Wherever the word "none" occurs in the listing below, copy that whole line.
________
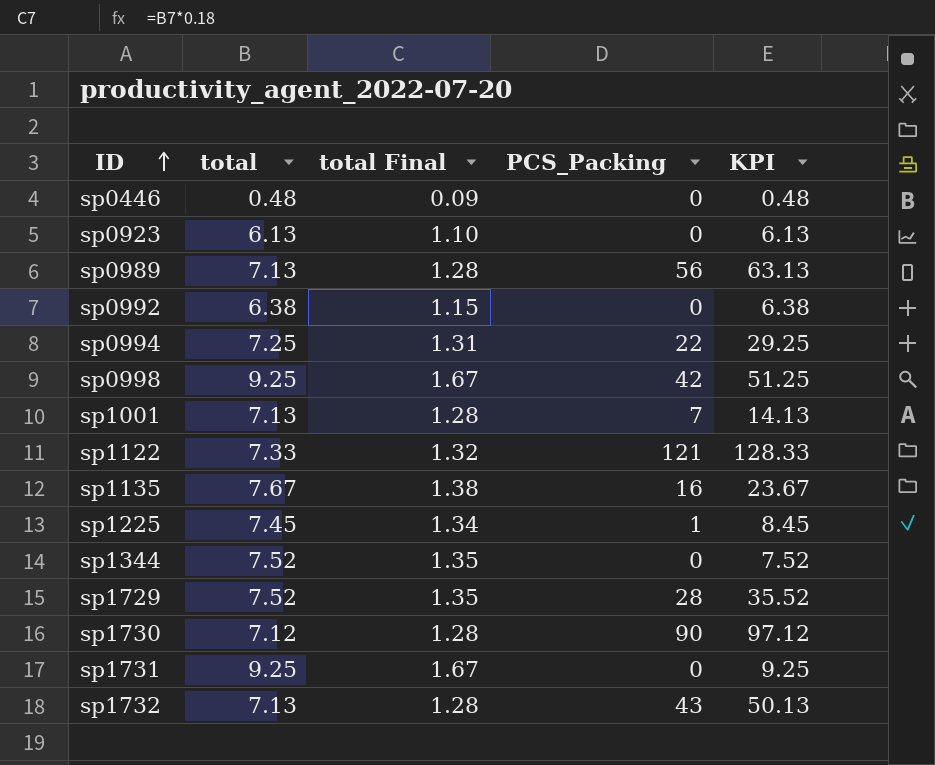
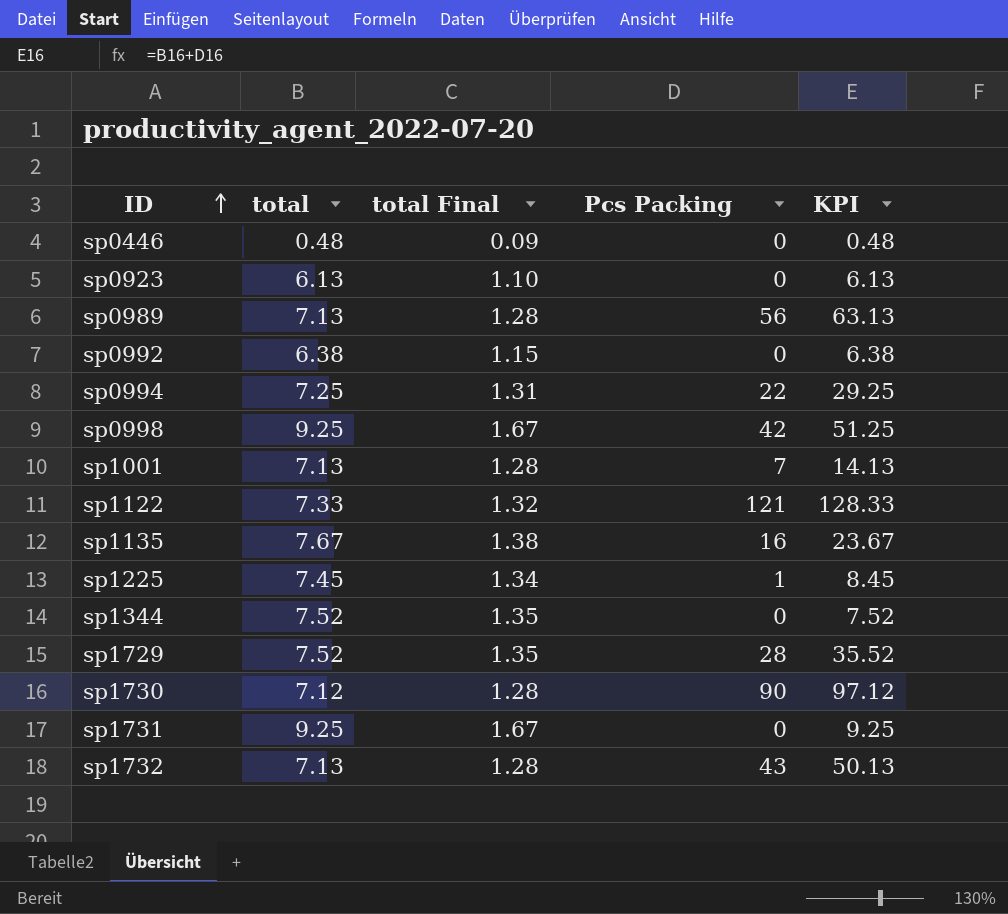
column name: PCS_Packing -> Pcs Packing

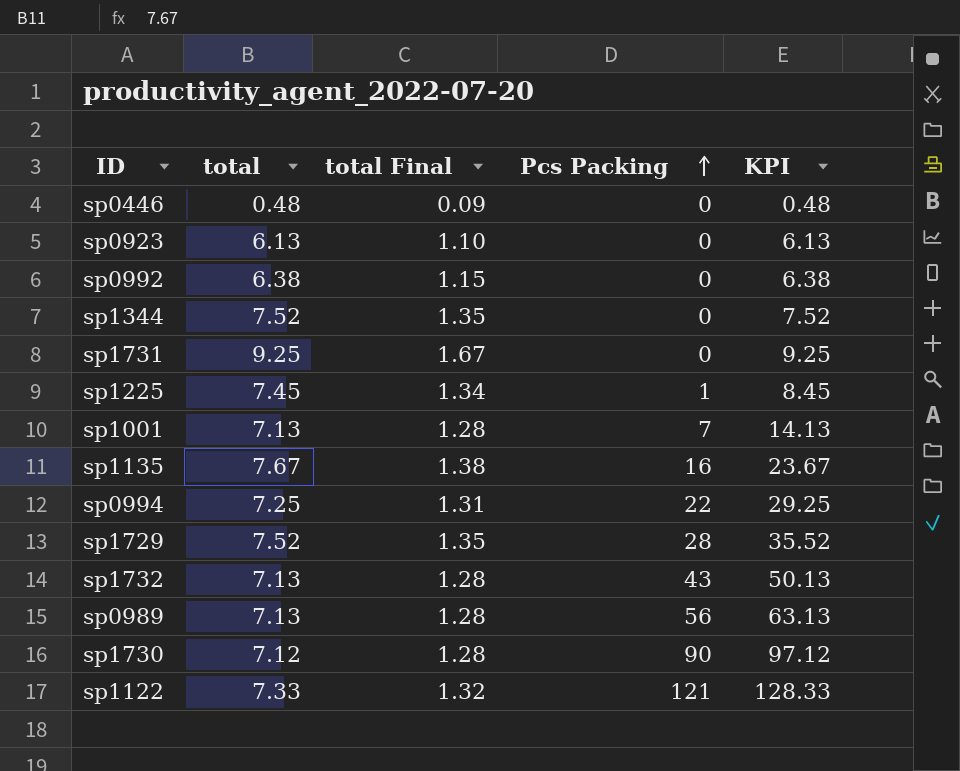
row order: ID ascending -> Pcs Packing ascending
row sp0998: 9.25 | 1.67 | 42 | 51.25 -> none

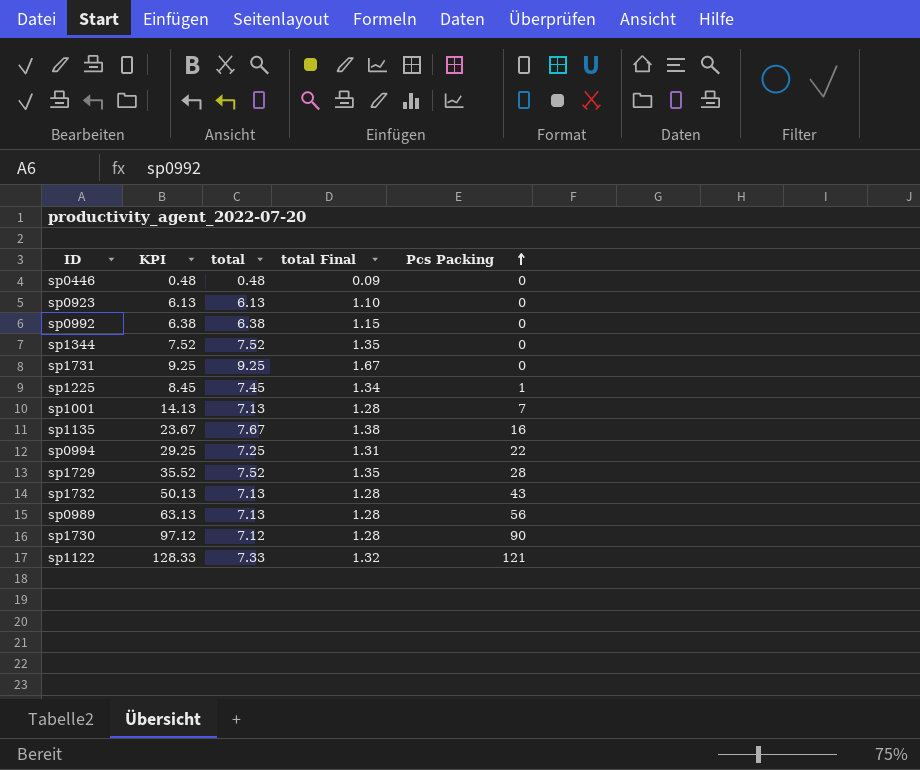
column KPI | position: 5 -> 2

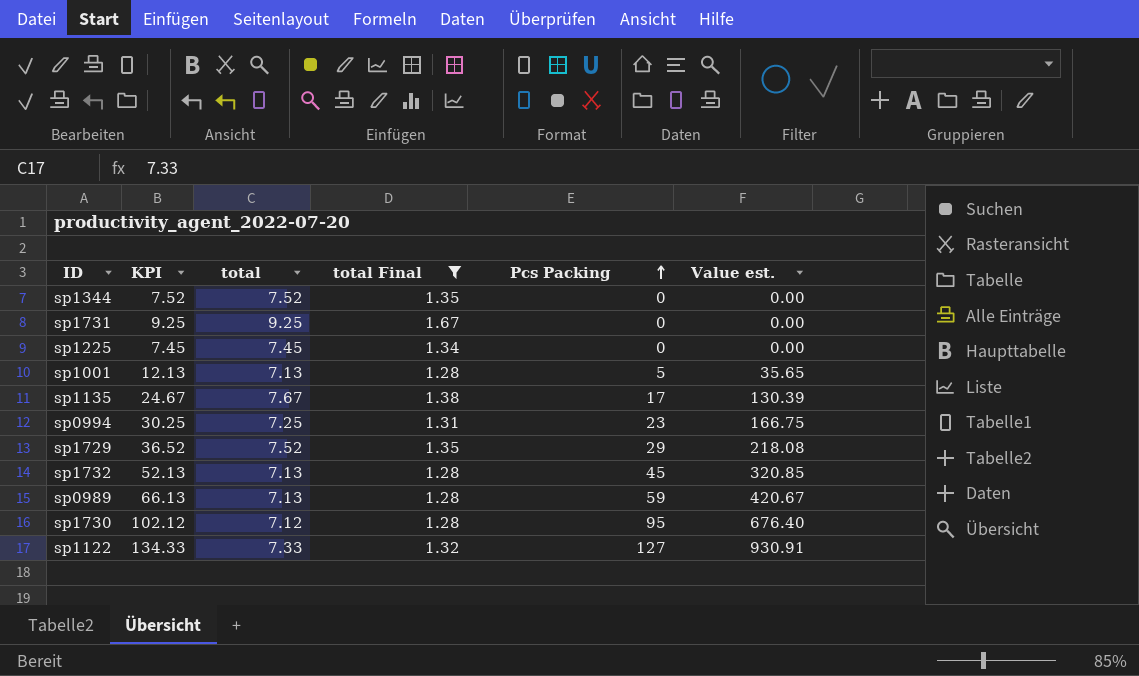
filter: none -> total Final >= 1.28
column Value est. | formula: none -> [total] * [Pcs Packing]
sp1225 | KPI: 8.45 -> 7.45
sp1225 | Pcs Packing: 1 -> 0
sp1001 | KPI: 14.13 -> 12.13
sp1001 | Pcs Packing: 7 -> 5
sp1135 | KPI: 23.67 -> 24.67
sp1135 | Pcs Packing: 16 -> 17
sp0994 | KPI: 29.25 -> 30.25
sp0994 | Pcs Packing: 22 -> 23
sp1729 | KPI: 35.52 -> 36.52
sp1729 | Pcs Packing: 28 -> 29
sp1732 | KPI: 50.13 -> 52.13
sp1732 | Pcs Packing: 43 -> 45
sp0989 | KPI: 63.13 -> 66.13
sp0989 | Pcs Packing: 56 -> 59
sp1730 | KPI: 97.12 -> 102.12
sp1730 | Pcs Packing: 90 -> 95
sp1122 | KPI: 128.33 -> 134.33
sp1122 | Pcs Packing: 121 -> 127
________
§ THE COMPLETED TASK
row sp0998: 9.25 | 1.67 | 42 | 51.25 -> none
filter: none -> total Final >= 1.28
column Value est. | formula: none -> [total] * [Pcs Packing]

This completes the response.